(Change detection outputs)
☆ ☆ ☆ ☆ ☆

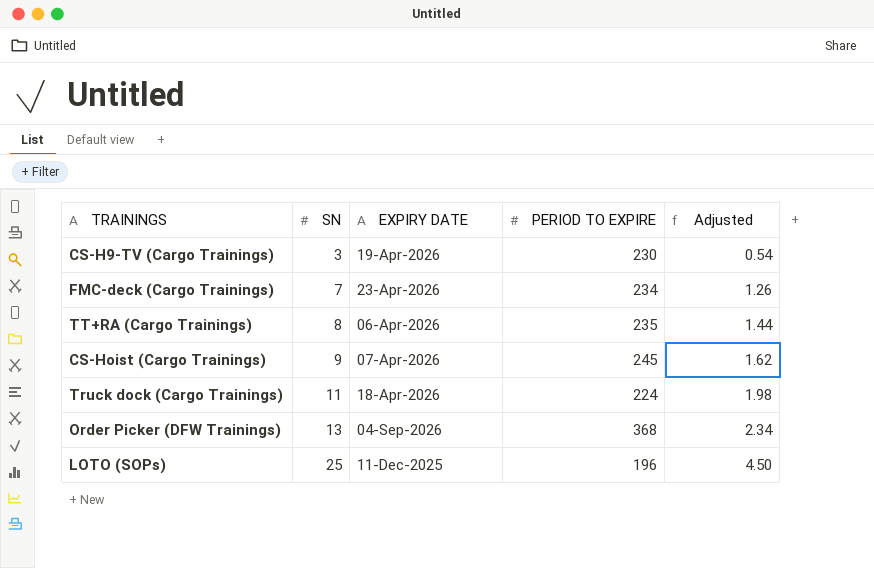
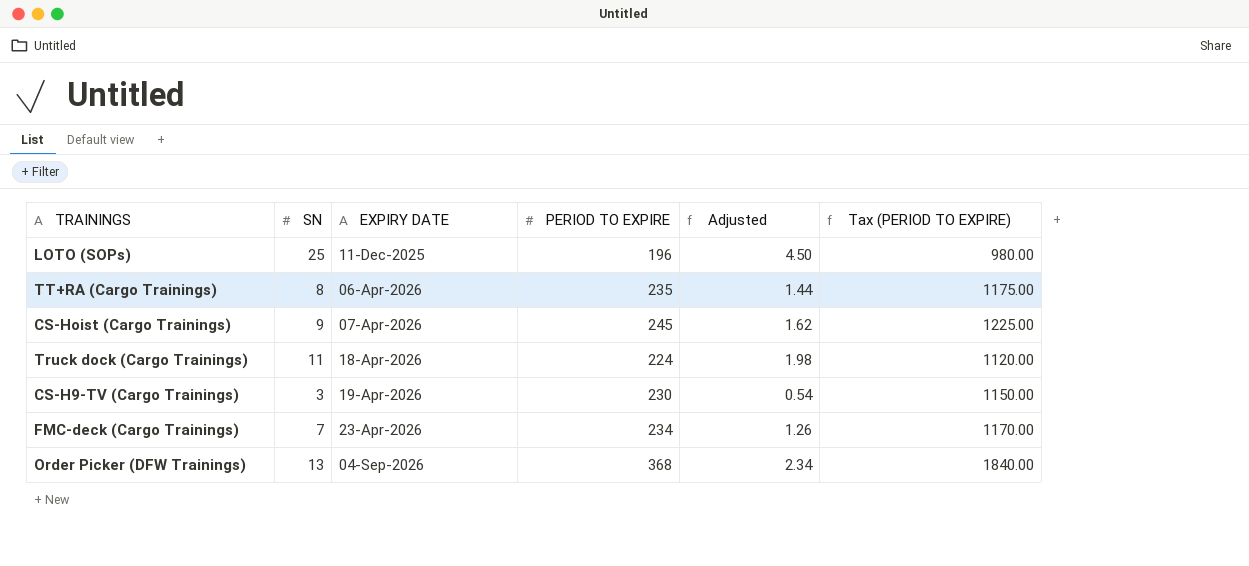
row order: SN ascending -> EXPIRY DATE ascending
column Tax (PERIOD TO EXPIRE) | formula: none -> [PERIOD TO EXPIRE] * 5

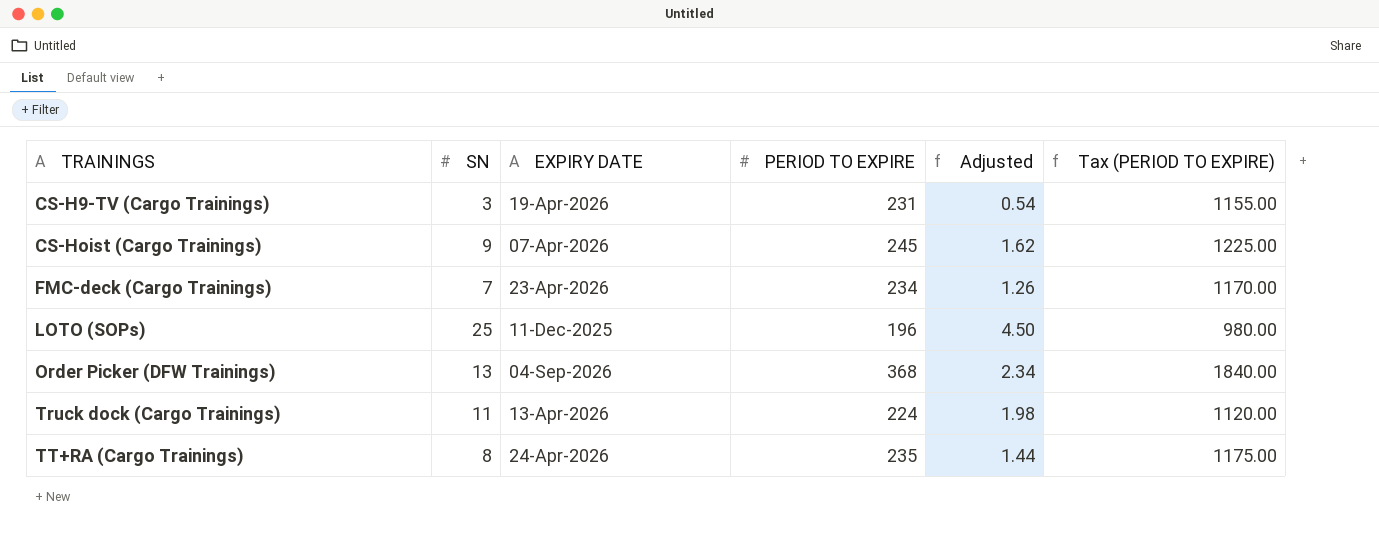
row order: EXPIRY DATE ascending -> TRAININGS ascending
CS-H9-TV (Cargo Trainings) | PERIOD TO EXPIRE: 230 -> 231
CS-H9-TV (Cargo Trainings) | Tax (PERIOD TO EXPIRE): 1150.00 -> 1155.00
Truck dock (Cargo Trainings) | EXPIRY DATE: 18-Apr-2026 -> 13-Apr-2026
TT+RA (Cargo Trainings) | EXPIRY DATE: 06-Apr-2026 -> 24-Apr-2026

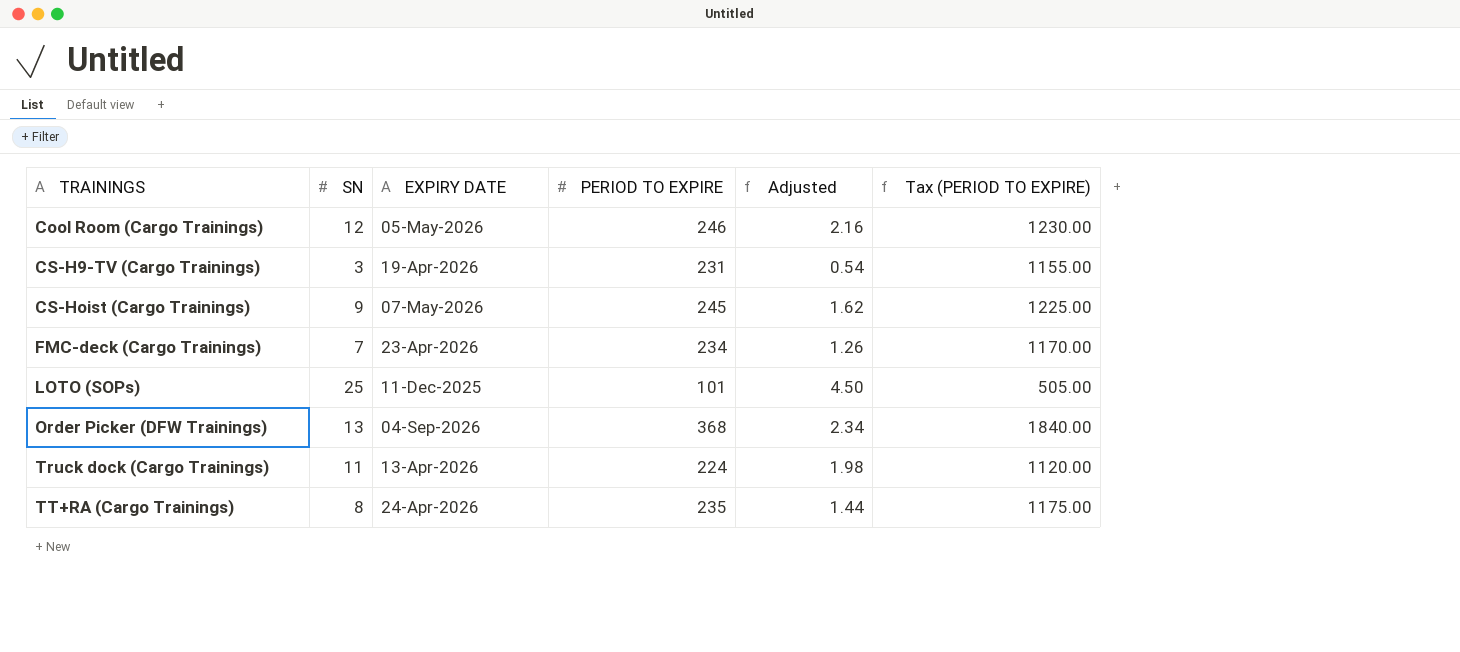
row Cool Room (Cargo Trainings): none -> 12 | 05-May-2026 | 246 | 2.16 | 1230.00
CS-Hoist (Cargo Trainings) | EXPIRY DATE: 07-Apr-2026 -> 07-May-2026
LOTO (SOPs) | PERIOD TO EXPIRE: 196 -> 101
LOTO (SOPs) | Tax (PERIOD TO EXPIRE): 980.00 -> 505.00

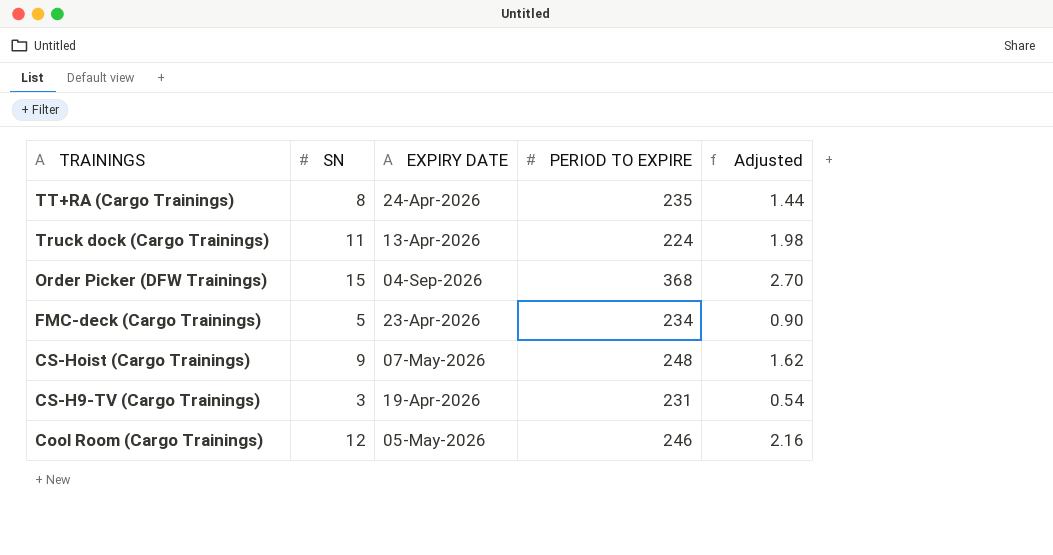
row order: TRAININGS ascending -> TRAININGS descending
column Tax (PERIOD TO EXPIRE) | formula: [PERIOD TO EXPIRE] * 5 -> none
row LOTO (SOPs): 25 | 11-Dec-2025 | 101 | 4.50 | 505.00 -> none
Order Picker (DFW Trainings) | SN: 13 -> 15
Order Picker (DFW Trainings) | Adjusted: 2.34 -> 2.70
FMC-deck (Cargo Trainings) | SN: 7 -> 5
FMC-deck (Cargo Trainings) | Adjusted: 1.26 -> 0.90
CS-Hoist (Cargo Trainings) | PERIOD TO EXPIRE: 245 -> 248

☆ ☆ ☆ ☆ ☆

WHAT THE TASK REQUIRES >> Give back the entries verbatim but drop every picture.

RESPONSE TO THE EXERCISE >>
row order: SN ascending -> EXPIRY DATE ascending
column Tax (PERIOD TO EXPIRE) | formula: none -> [PERIOD TO EXPIRE] * 5

row order: EXPIRY DATE ascending -> TRAININGS ascending
CS-H9-TV (Cargo Trainings) | PERIOD TO EXPIRE: 230 -> 231
CS-H9-TV (Cargo Trainings) | Tax (PERIOD TO EXPIRE): 1150.00 -> 1155.00
Truck dock (Cargo Trainings) | EXPIRY DATE: 18-Apr-2026 -> 13-Apr-2026
TT+RA (Cargo Trainings) | EXPIRY DATE: 06-Apr-2026 -> 24-Apr-2026

row Cool Room (Cargo Trainings): none -> 12 | 05-May-2026 | 246 | 2.16 | 1230.00
CS-Hoist (Cargo Trainings) | EXPIRY DATE: 07-Apr-2026 -> 07-May-2026
LOTO (SOPs) | PERIOD TO EXPIRE: 196 -> 101
LOTO (SOPs) | Tax (PERIOD TO EXPIRE): 980.00 -> 505.00

row order: TRAININGS ascending -> TRAININGS descending
column Tax (PERIOD TO EXPIRE) | formula: [PERIOD TO EXPIRE] * 5 -> none
row LOTO (SOPs): 25 | 11-Dec-2025 | 101 | 4.50 | 505.00 -> none
Order Picker (DFW Trainings) | SN: 13 -> 15
Order Picker (DFW Trainings) | Adjusted: 2.34 -> 2.70
FMC-deck (Cargo Trainings) | SN: 7 -> 5
FMC-deck (Cargo Trainings) | Adjusted: 1.26 -> 0.90
CS-Hoist (Cargo Trainings) | PERIOD TO EXPIRE: 245 -> 248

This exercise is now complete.